Si veda, per es., nell’Antico Testamento (2) quando Dio si manifesta al profeta Elia come “un vento impetuoso e gagliardo da spaccare i monti e spezzare le rocce…ma il Signore non era nel vento”; come “un terremoto, ma il Signore non era nel terremoto”, come “un fuoco, ma il Signore non era nel fuoco…”. Qui le configurazioni si articolano evocando per difetto il lampeggiare del Divino nel mondo. Così il sublime creaturale si manifesta come sentimento del proprio annullamento inesorabile e dolce. Di fatti, dopo l’epifania del fuoco, Elia intende “un mormorio di un vento leggero…ed ecco sentì una voce che gli diceva ?Che fai qui Elia?”(3).
La scrittura nel Testo Sacro si manifesta nella terrificante forza di una parola il cui contenuto iconico si azzera secondo l’interdetto elaborato dall’antica cultura religiosa ebraica, parola che rinvia all’inaccessibile significato dell’Essere, e trova il proprio limite esplicito nell’ineffabile diversità assoluta di Dio. Il fenomeno straordinario dell’oltrepassamento del sensibile viene invece nominato da Longino quando osserva che “agli slanci dell’osservazione e del pensiero umano l’universo intiero è insufficiente, perché anzi la nostra mente spesso eccede i limiti del creato”. (4)
Nei sistemi artistici del classicismo e dell’arte medioevale, il sublime si manifesta come vetta più alta dello stile. Qui le configurazioni riproduttive elevano gli stereotipi iconici della coscienza epocale oltre i limiti raffigurabili dall’immaginazione. Nei testi codificati come poetici, la pratica riproduttiva si intensifica per qualificazioni per eccesso e per difetto del percepibile. Il sublime così si manifesta come momento più intenso della bellezza oggettiva.
Nei Trionfi Petrarca nella sezione Trionfo della Morte raffigura il pallore mortale di Laura (estinta dalla peste) come un candore dell’incarnato eccedente il raffigurabile: “Pallida no, ma più che neve bianca”(v.166). La differenza tra il pallore immaginabile e quello ideale conferisce alla amata defunta una assoluta singolarità. Questa qualificazione per eccesso viene, nel v. 169, bilanciata da una qualificazione per difetto: “Quasi un dolce dormir ne’ suo’ belli occhi.” L’elevazione culmina nell’ultimo verso della sezione citata: “Morte bella parea nel suo nel viso”, dove la morte, qualificata come bella, risulta come travolgente metamorfosi se collegata ai vv. 31 – 34 della stessa sezione in cui la Morte allegoricamente personificata viene rappresentata come “…una donna involta in veste negra/ con un furor qual io non so se mai/al tempo dei giganti fusse a Flegra…” dove Flegra si riferisce alla località della Tessaglia dove Zeus combatté con i giganti.

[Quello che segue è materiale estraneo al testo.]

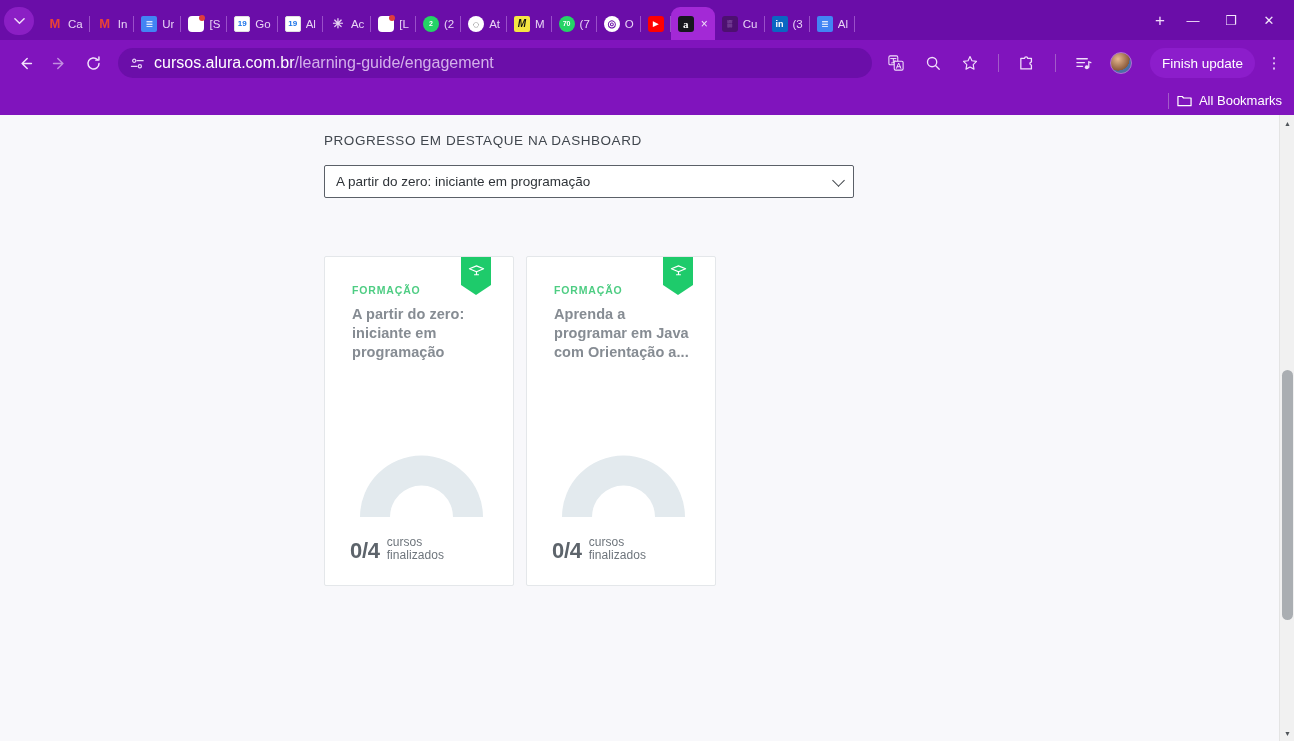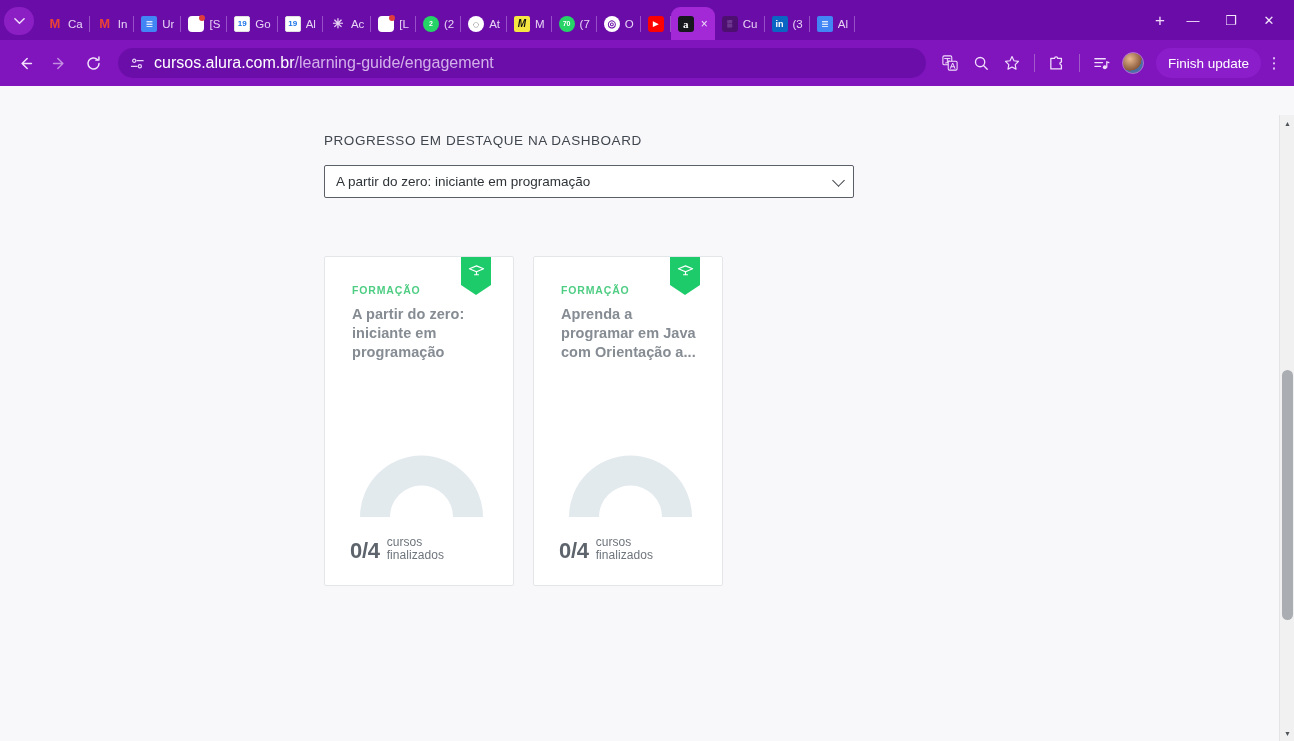"Finish update" .omni-right { gap: 3px -> 9px }
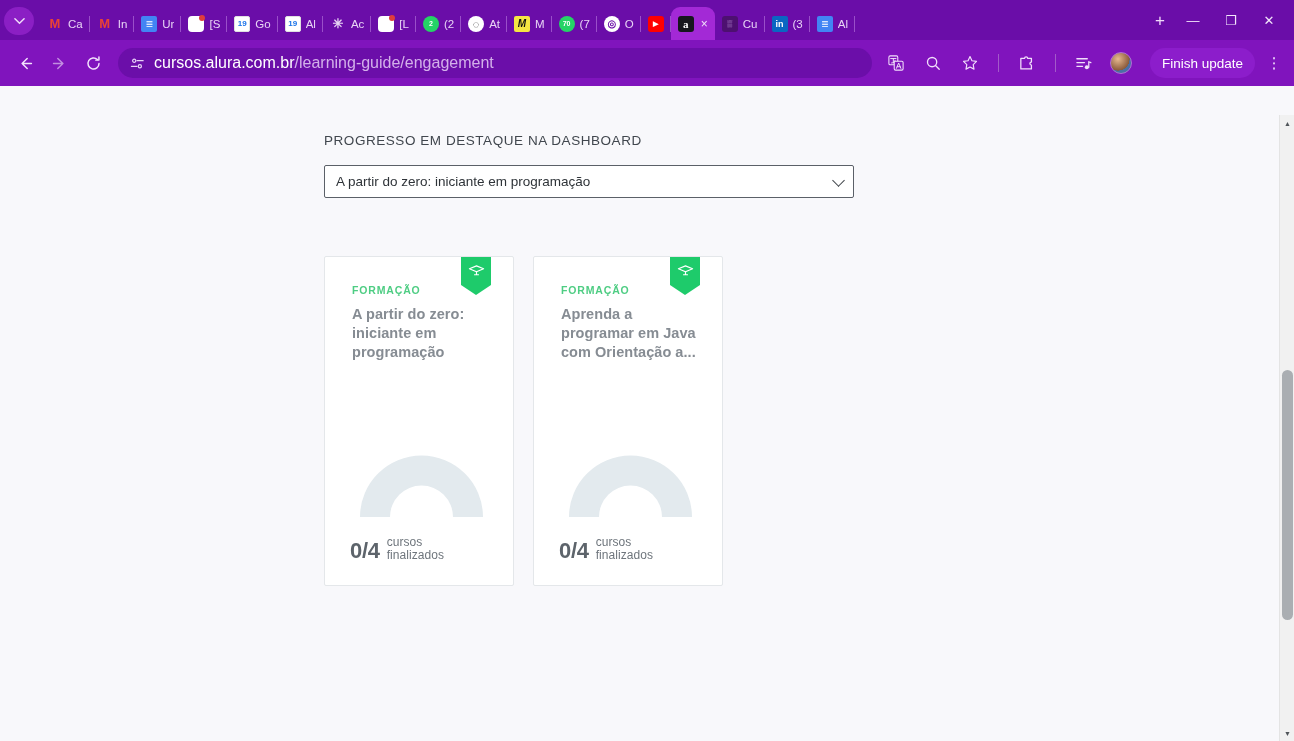"All Bookmarks" div.bookmarkbar { html: none -> <div> <div></div> <div> <svg> <path></path> </svg> <span>All Bookmarks</span> </div> </div> }
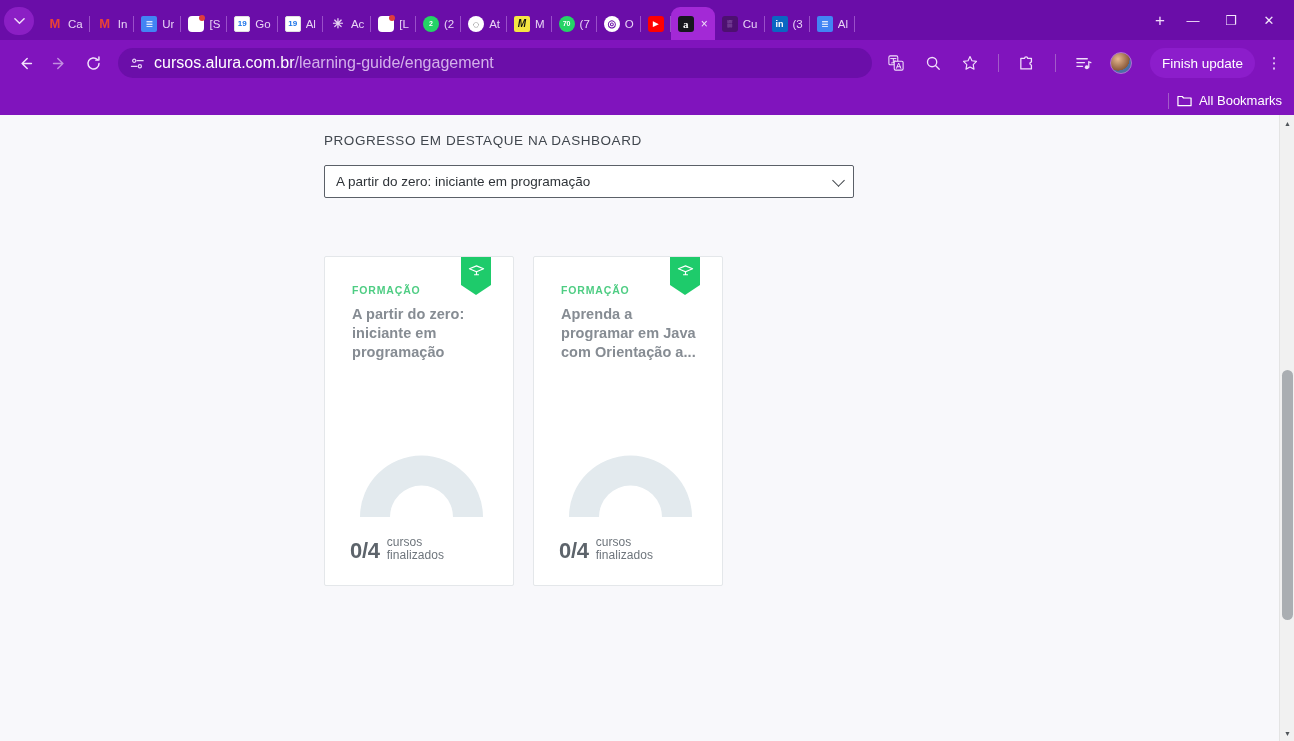"FORMAÇÃO" .cards-row { gap: 19px -> 12px }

Il furore desolante e smisurato della Morte in “Morte bella nel suo bel viso”, svanisce come minaccia alla bellezza tesa verso l’eternità, nel viso di Laura. Il chiasmo “Morte bella…bel viso” (Ab…ba) incornicia il verso, come per riscattare l’amata dagli orrori della fenomenologia della morte effettuale.
I poeti e artisti romantici inaugurano la pratica delle configurazioni trasfiguranti, ove il sublime appare in un dettato radicalmente tragico per le molteplici scissioni che impone. Per sottolineare la difficoltà da affrontare nel conseguire l’effetto desiderato, i romantici evocano il “momento disforico dell’impedimento”. Vediamo come P. B. Shelley (5) dopo un passaggio “disforico” evochi una trionfale euforia: “The winged words in which my soul would pierce/Into the height of Love’s rare Universe,/Are the chains of lead around its flight of fire…/” (“Le parole alate in cui l’anima mia soleva elevarsi/nelle altezze dell’Universo raro dell’Amore/sono catene di piombo intorno al suo volo di fuoco…”). Di fatti dopo un primo tempo di passaggio “disforico” da “parole alate” alla metafora di secondo grado “catene di piombo”, le due trasfigurazioni del termine “parola”, dalla grazia inventiva allo svanire delle tracce dell’ispirazione creatrice nelle definitive figure verbali, producono l’ostacolo necessario per un secondo tempo in cui la metafora “flight of fire” (“volo di fuoco”) enuncia con “euforia” vertiginosa l’anima del poeta ammutolita nelle fiamme della passione che l’ha mossa. La significata scissione della materia verbale, viene contraddetta da configurazioni sonore per assonanza in “height/ fire” e per rima interlineare in posizione asimmetrica in “height/flight”. E così il materiale nelle configurazioni trasfiguranti porta la mente oltre i limiti dell’Universo visibile, là dove regna la musica, incontrastata.
Il pensiero-sentimento del sublime viene sinteticamente espresso da uno dei maggiori poeti della modernità, Ugo Foscolo: “E la fantasia del mortale…vola oltre le dighe dell’oceano, oltre le fiamme del sole; edifica regioni celesti, e vi colloca l’uomo e gli dice Tu passeggerai sovra le stelle e così lo illude, e gli fa obliare che la vita fugge affannosa, e che le tenebre eterne della morte gli si addensano intorno; e lo illude sempre con l’armonia e l’incantesimo della parola”.(6)
Chiudo, per non sottrarmi al confronto, con una mia composizione, dal titolo significativo, Alla parola:

La parola sorse
da crateri di luce
e creò un mondo sradicato
dal proprio principio, fino
alla fine dei tempi irripetibile.
Ma tu ascolta
solo la parola che scaturisce
dalle fenditure del tempo
e trapela dai circuiti del silenzio
nel medesimo fremito celando
carne e polvere.

………………………….
NOTE

1. Pseudo-Longino, Il Sublime, 17.3 (a cura di G. Lombardo, postfazione di H. Bloom), Palermo, Aesthetica editrice, 1987, p. 48.
2. Cf. 1 Re, 19, 11 – 12
3. ibid., 19,13
4. Pseudo-Longino, cit., 35.3, p. 60
5. P. B. Shelley, Epipsychidion, vv. 588 – 590
6. U. Foscolo, Opere, Tomo III, a cura di F. Gavazzeni, Milano, Classici Ricciardi-Mondadori. 1996, p. 1288.